Doctor shopping involves visiting more than one doctor to obtain many prescriptions for a controlled substance. While California doctors have a duty to check a state database before prescribing potentially dangerous drugs, doctor shopping remains common in the state.
In the Golden State, prosecutors regularly use the prescription fraud statute to bring charges against doctor shoppers. Prescription fraud is a wobbler in California. This means prosecutors may either pursue misdemeanor or felony charges for doctor shopping.
Misdemeanor doctor shopping
While misdemeanor convictions typically have less severe penalties than their felony counterparts, a conviction for misdemeanor doctor shopping often involves more than simply a slap on the wrist.
Upon conviction, an individual faces up to a year in county jail.

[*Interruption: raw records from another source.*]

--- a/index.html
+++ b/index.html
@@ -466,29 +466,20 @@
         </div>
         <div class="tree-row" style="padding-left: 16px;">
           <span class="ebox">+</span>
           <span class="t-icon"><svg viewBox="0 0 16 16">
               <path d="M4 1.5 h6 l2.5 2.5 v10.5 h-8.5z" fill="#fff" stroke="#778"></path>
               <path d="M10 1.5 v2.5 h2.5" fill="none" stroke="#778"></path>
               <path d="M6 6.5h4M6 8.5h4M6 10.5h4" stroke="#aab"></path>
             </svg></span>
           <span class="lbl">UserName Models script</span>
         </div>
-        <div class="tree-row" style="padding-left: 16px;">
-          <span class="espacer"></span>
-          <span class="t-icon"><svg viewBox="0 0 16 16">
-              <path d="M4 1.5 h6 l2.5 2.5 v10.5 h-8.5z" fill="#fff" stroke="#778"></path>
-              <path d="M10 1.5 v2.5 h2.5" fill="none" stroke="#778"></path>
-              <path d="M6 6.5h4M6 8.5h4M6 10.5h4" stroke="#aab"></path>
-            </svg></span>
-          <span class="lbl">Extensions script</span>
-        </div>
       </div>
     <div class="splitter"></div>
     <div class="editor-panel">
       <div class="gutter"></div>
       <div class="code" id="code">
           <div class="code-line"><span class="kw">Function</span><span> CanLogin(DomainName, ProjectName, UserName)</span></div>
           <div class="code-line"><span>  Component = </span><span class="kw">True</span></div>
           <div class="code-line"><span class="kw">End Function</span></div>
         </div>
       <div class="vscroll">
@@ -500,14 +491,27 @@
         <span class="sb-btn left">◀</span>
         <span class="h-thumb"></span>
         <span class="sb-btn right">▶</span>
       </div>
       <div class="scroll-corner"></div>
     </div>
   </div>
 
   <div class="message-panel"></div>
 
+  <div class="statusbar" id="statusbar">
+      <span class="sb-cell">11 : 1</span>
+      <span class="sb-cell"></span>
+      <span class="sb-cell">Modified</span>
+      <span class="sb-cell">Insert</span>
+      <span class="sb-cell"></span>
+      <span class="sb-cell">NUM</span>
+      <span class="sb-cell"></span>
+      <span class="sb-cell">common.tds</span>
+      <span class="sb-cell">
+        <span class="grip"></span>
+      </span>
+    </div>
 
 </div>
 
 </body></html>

He or she may also have to pay a fine of up to $1,000 and serve some time on probation.
Felony doctor shopping
If a judge or jury convicts a defendant of felony doctor shopping, incarceration is possible. In fact, California’s felony prescription fraud statute allows for a sentence of up to three years in county jail. The individual may also serve probation and pay a fine of up to $20,000.

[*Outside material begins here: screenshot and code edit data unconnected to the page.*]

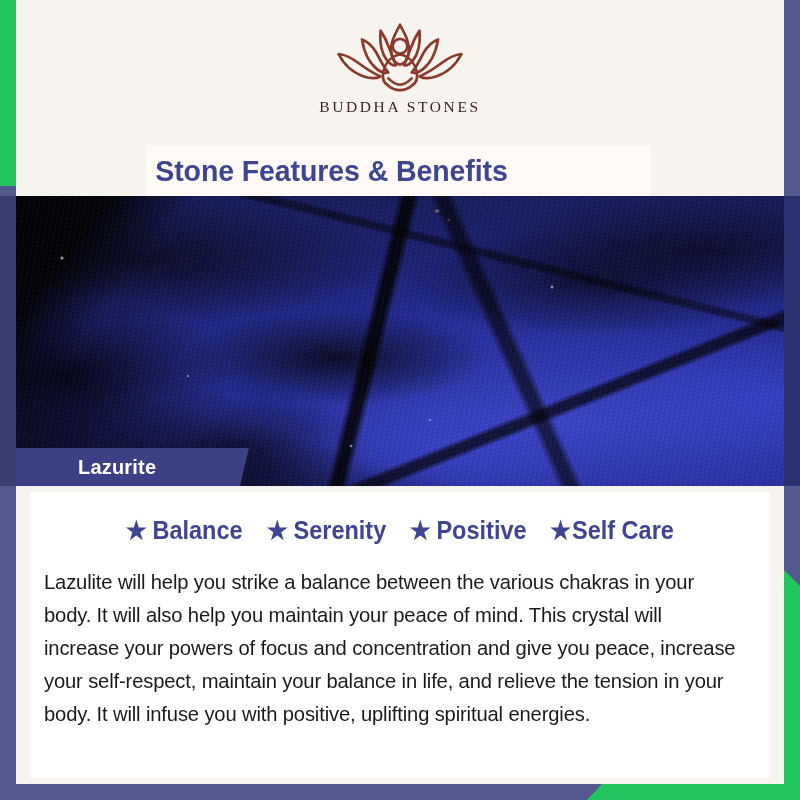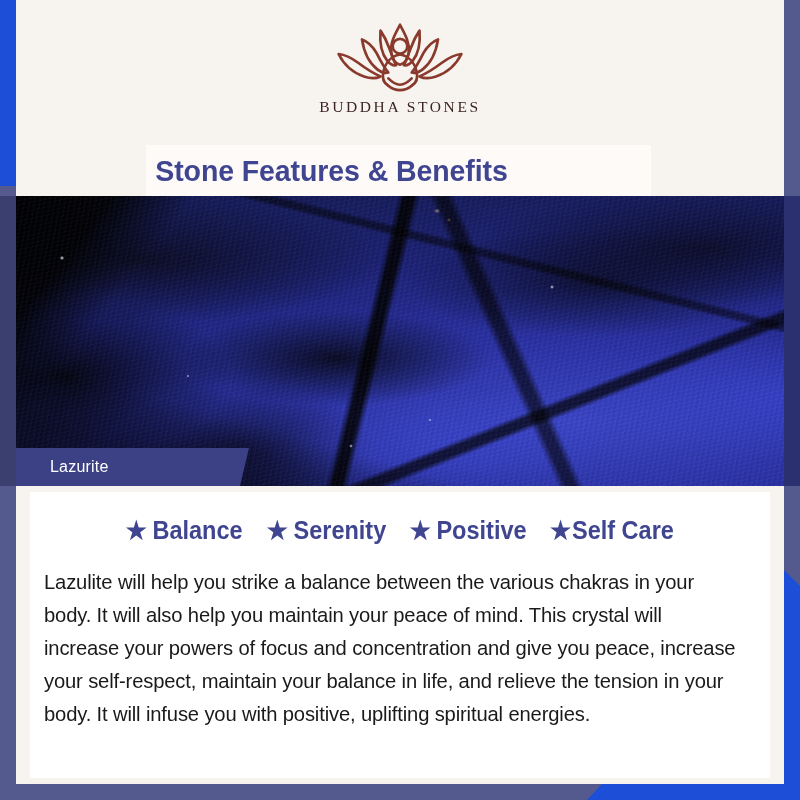--- a/index.html
+++ b/index.html
@@ -13,21 +13,21 @@
     overflow: hidden;
     font-family: "Liberation Sans", sans-serif;
     background: #f7f3ef;
   }
 
   
   #infographic {
     position: relative;
     width: 800px;
     height: 800px;
-    background: #1d4ed8;
+    background: #22c55e;
     overflow: hidden;
   }
 
   
   .frame-top-band {
     position: absolute;
     top: 0;
     left: 215px;
     width: 585px;
     height: 16px;
@@ -214,24 +214,24 @@
     top: 448px;
     left: 16px;
     width: 233px;
     height: 38px;
     background: #3b4184;
     clip-path: polygon(0 0, 100% 0, calc(100% - 9px) 100%, 0 100%);
     display: flex;
     align-items: center;
   }
   .name-banner-text {
-    margin-left: 34px;
+    margin-left: 62px;
     color: #ffffff;
-    font-weight: normal;
-    font-size: 16px;
+    font-weight: bold;
+    font-size: 20px;
     letter-spacing: 0.2px;
     white-space: nowrap;
   }
 
   
   .body-panel {
     position: absolute;
     top: 486px;
     left: 16px;
     width: 768px;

The drug diversion program
In California, many individuals who are facing drug-related charges are eligible for a diversion program. This program takes the place of a jail sentence. Unfortunately, though, individuals with misdemeanor or felony doctor shopping convictions are not usually eligible to participate in the drug diversion program.
Because a prescription fraud defendant is likely ineligible for the drug diversion program, it is often essential to mount an aggressive defense. A person who does not use fraud to obtain a prescription, for example, may be able to avoid the serious penalties that often accompany a doctor shopping conviction.